* [YOUR ASSIGNMENT] The reply should hold every entry exactly as written and none of the pictures.

:: INFORMATION PROVIDED ::

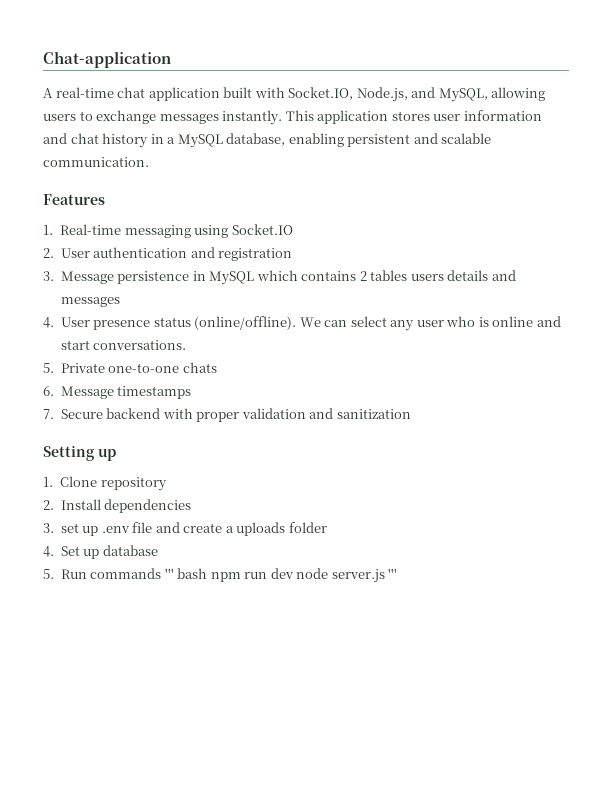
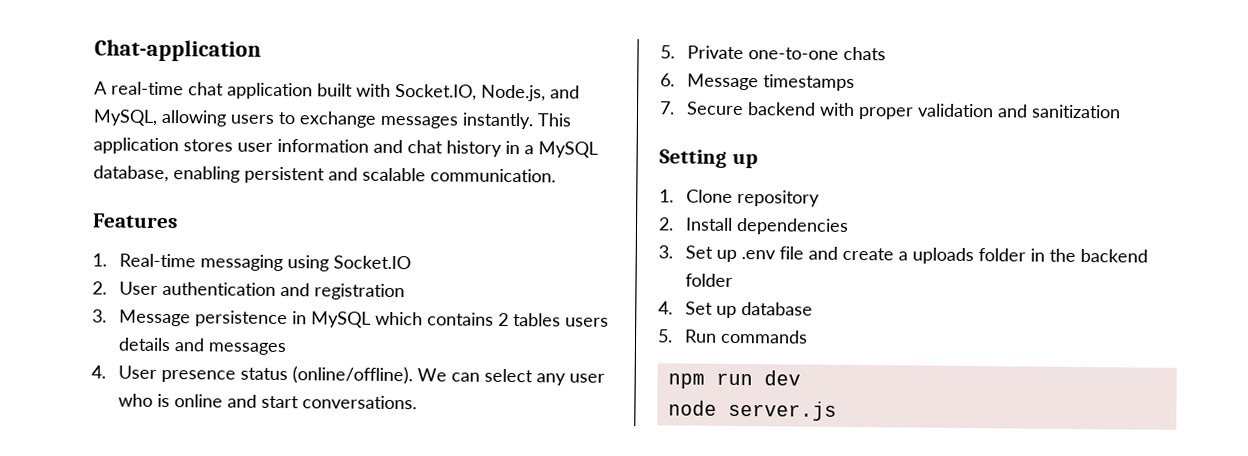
- 3. set up .env file and create a uploads folder
+ 3. Set up .env file and create a uploads folder in the backend folder
- 5. Run commands ''' bash npm run dev node server.js '''
+ 5. Run commands
+ npm run dev
+ node server.js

:::

* [EXERCISE SOLUTION]
- 3. set up .env file and create a uploads folder
+ 3. Set up .env file and create a uploads folder in the backend folder
- 5. Run commands ''' bash npm run dev node server.js '''
+ 5. Run commands
+ npm run dev
+ node server.js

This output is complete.